Если врачи изменят показания, Михайлову грозит максимум год исправительных работ. Оправдательного приговора, конечно же, от судей не дождешься – не позволяет законодательство, о помиловании тоже не могло быть речи. Но если отец Светы получит символический срок – это все, что на данном этапе могла сделать Валентина.

Маргелов внимательно выслушал ее и согласно кивнул головой.

Она поблагодарила следователя и попрощалась. Выходя из его кабинета, обернулась:

– Я и тебя видела на похоронах сына. Почему не подошел?

– Не знаю, – честно ответил следователь и опустил глаза. – Я не умею сочувствовать.

– Не ври, Вася. Просто ты знаешь, что я не умею принимать соболезнования.

Маргелов пожал плечами: "Пусть будет так".

14

В начале первого Ширяева, толкнув решетчатую дверь, вошла в полуподвальное помещение в своем подъезде. С влажными от конденсата стенами, вдоль которых проходили трубы, оно служило мастерской для слесаря-сантехника. Влага стояла такая, что пришлось заменить обычную дверь на решетчатую.

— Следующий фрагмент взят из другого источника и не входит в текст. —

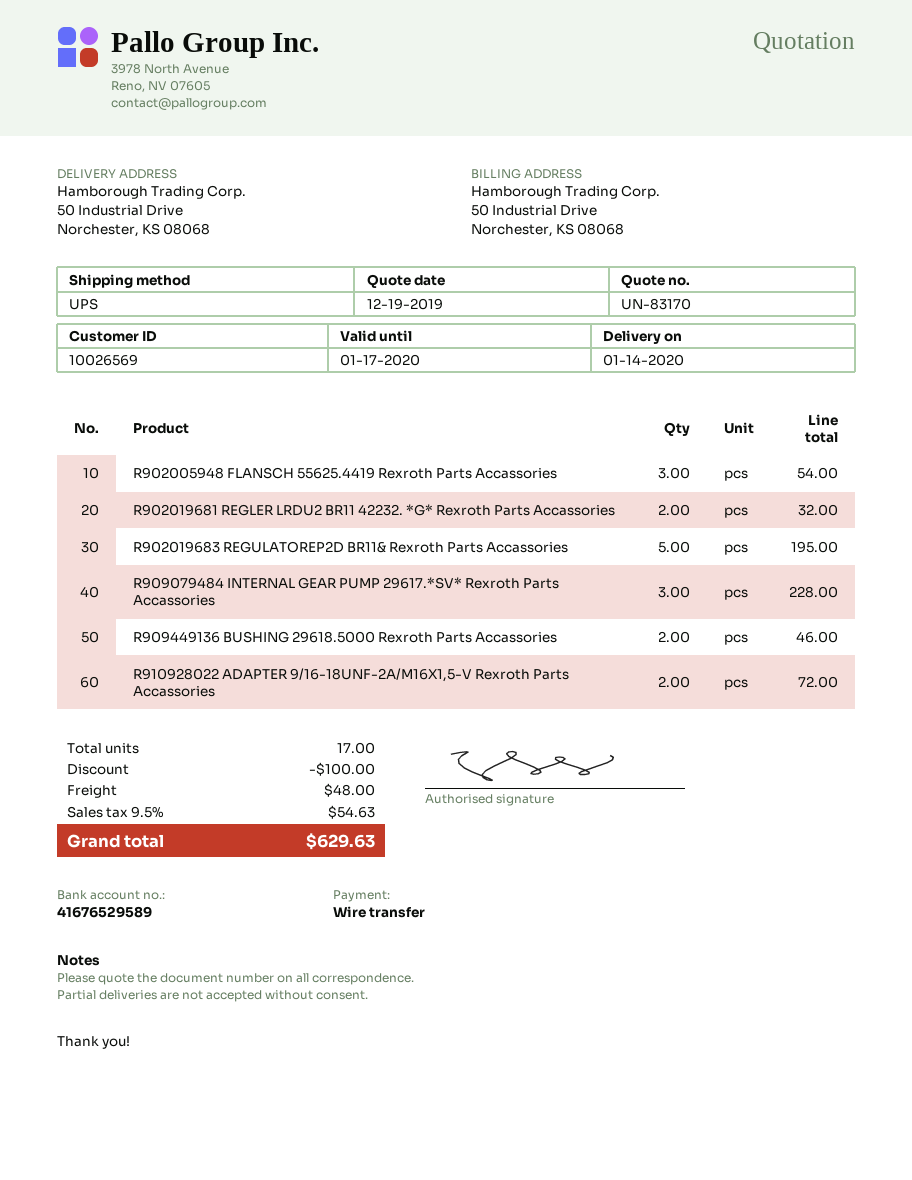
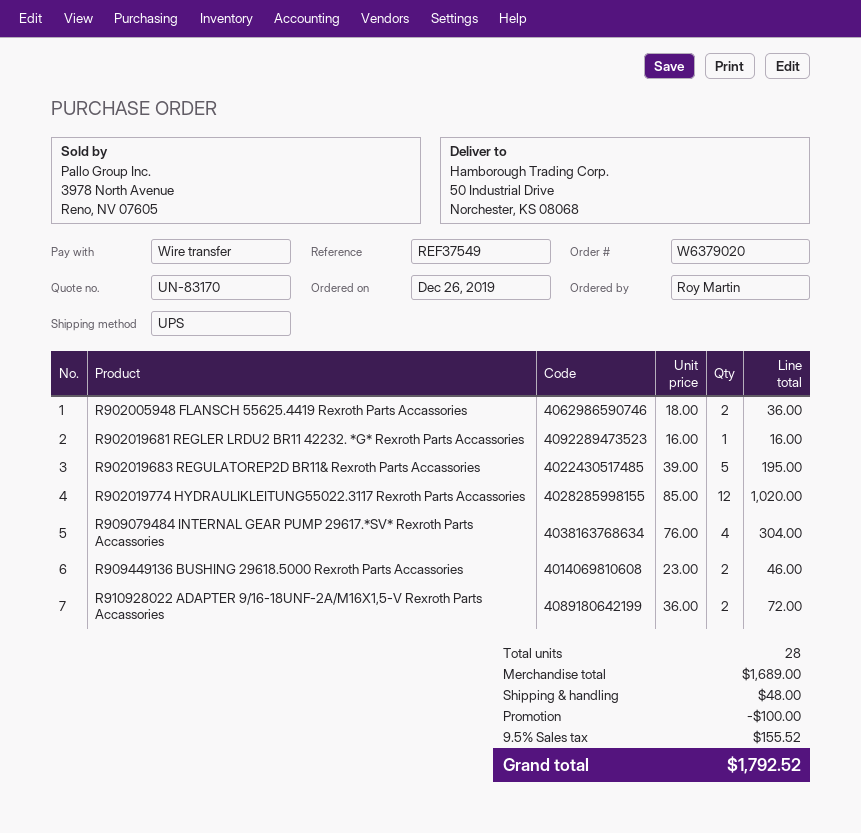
R902005948 FLANSCH 55625.4419 Rexroth Parts Accassories: 3 for 54.00 -> 2 for 36.00
R902019681 REGLER LRDU2 BR11 42232. *G* Rexroth Parts Accassories: 2 for 32.00 -> 1 for 16.00
R909079484 INTERNAL GEAR PUMP 29617.*SV* Rexroth Parts Accassories: 3 for 228.00 -> 4 for 304.00
R902019774 HYDRAULIKLEITUNG55022.3117 Rexroth Parts Accassories: none -> 12 for 1020.00
total quantity: 17 -> 28
tax: 9.5% = 54.63 -> 9.5% = 155.52
total: 629.63 -> 1792.52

Даже слесарные инструменты сантехник хранил в промасленной ветоши.

Он поднял глаза и поздоровался.

– Зайдите в сорок седьмую, пожалуйста, – попросила Ширяева.

– В сорок седьмую? – он почесал за ухом. – А что у вас случилось?

Прямолинейный вопрос, без задней мысли.

– У меня засорилась раковина, – ответила она.

– Сейчас поднимусь, – сантехник подошел к шкафу и освободил из-под тряпок металлический ящик с инструментами.

Она оставила дверь приоткрытой и прошла на кухню, быстро приготовив легкую закуску и поставив на стол бутылку водки. Когда слесарь появился на кухне, она предложила ему место за столом, обращаясь к нему на "ты":

– Присаживайся. Тебя Костей зовут?

– Может, сначала я раковину прочищу? – не совсем уверенно проговорил сантехник, поглядывая на угощение.

Вообще-то он привык к подобным приемам, очень часто его работа начиналась именно со ста граммов.

Огрубевшей рукой Костя поднял рюмку, мысленно послав хозяйке "благодарствую", и выпил.

– Закусывай, – Валентина пододвинула тарелку с колбасой и свежими огурцами. Она долго проработала следователем и знала, как и с чего начать разговор. Вот этого парня можно сразу спросить, причем в лоб: "Костя, кто тебя напоил в день убийства Светы Михайловой?"

Он так и знал, что раковина у судьи в полном порядке. Но пошел. Ему самому не давала покоя мысль – почему он отрубился в тот день. Судя по всему, выпил лишь бутылку с небольшим. А если учесть, что кто-то все же составил ему компанию, то максимум – бутылку. Но Костя иной раз принимал на грудь по литру – и ничего. Почему он решил, что кто-то составил ему компанию? Потому, что он никогда не пьет один, в крайнем случае, плеснет в стакан какому-нибудь ханыге: и доброе дело сделает, и не отступит от своих правил.

Она спросила. Он в ответ пожал плечами.

– Не знаю. Заспал. По-моему, какой-то парень подходил ко мне, искал знакомого.

– И он же угостил тебя, так?

– Не помню, Валентина Петровна, заспал, ей-богу. Вообще я редко в отруб напиваюсь. Да еще жарко было. А у меня в помещении влажно, как в тропиках.

– А странного ты ничего не припомнишь в этот день? Когда проснулся, например.

– Странного?.. – Костя пригладил растрепавшуюся шевелюру. – Да вроде нет. Только замок долго искал – а он лежал на столе.

– Почему же ты его долго искал?

– Потому что место ему я определил давно: замыкаю его на решетке двери, а ключ кладу в карман – это уже правило. Когда выхожу из слесарки – вот он, перед глазами. – Костя помолчал, пряча глаза. – Знаете, Валентина Петровна, я ведь тоже не верю, что Свету убил Илья. Я же видел, как он к детям относился.